== Structured diff data ==
⁂

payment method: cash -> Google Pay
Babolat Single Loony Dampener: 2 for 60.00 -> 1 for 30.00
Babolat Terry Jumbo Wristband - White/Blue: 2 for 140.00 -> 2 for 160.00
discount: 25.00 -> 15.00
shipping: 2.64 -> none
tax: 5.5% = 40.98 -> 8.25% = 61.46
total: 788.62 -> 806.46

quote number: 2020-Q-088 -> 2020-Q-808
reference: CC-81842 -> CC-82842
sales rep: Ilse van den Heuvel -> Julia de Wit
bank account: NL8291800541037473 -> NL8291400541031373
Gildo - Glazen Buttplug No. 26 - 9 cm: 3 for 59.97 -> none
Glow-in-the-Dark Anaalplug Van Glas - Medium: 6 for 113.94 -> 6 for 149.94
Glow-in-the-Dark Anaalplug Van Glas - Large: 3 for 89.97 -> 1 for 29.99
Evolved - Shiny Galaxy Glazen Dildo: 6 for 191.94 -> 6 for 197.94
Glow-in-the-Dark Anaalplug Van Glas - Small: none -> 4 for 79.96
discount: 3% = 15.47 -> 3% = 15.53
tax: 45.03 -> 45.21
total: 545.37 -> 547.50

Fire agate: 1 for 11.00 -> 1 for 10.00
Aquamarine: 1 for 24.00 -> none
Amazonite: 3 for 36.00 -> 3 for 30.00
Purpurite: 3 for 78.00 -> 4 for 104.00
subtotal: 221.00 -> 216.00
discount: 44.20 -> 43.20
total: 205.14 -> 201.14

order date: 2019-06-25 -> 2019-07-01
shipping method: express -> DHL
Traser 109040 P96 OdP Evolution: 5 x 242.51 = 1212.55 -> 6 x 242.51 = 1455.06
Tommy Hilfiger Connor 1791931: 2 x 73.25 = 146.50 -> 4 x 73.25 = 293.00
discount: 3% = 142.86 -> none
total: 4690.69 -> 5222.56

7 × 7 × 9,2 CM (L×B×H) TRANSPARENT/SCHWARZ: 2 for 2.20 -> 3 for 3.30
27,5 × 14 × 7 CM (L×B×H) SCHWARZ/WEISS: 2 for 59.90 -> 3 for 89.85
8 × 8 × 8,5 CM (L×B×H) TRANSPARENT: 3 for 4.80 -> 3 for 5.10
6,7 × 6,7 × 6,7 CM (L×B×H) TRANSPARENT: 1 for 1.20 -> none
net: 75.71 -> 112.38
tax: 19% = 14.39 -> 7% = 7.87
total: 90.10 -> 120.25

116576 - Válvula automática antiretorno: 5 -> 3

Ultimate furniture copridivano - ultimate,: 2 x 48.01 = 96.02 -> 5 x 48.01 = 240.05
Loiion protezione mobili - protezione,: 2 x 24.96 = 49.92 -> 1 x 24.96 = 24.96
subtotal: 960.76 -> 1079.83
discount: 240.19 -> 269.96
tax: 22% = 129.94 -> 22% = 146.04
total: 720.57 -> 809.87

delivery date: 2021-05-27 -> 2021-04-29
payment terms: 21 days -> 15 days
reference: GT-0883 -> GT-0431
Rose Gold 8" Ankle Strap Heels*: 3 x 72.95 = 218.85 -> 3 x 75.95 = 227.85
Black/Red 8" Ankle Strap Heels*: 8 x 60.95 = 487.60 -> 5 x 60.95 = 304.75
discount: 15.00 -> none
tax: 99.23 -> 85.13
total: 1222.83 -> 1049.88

⁂

== REQUIRED WORK ==
If a line in the records contains "method", report it.

== TASK RESULT ==
payment method: cash -> Google Pay
shipping method: express -> DHL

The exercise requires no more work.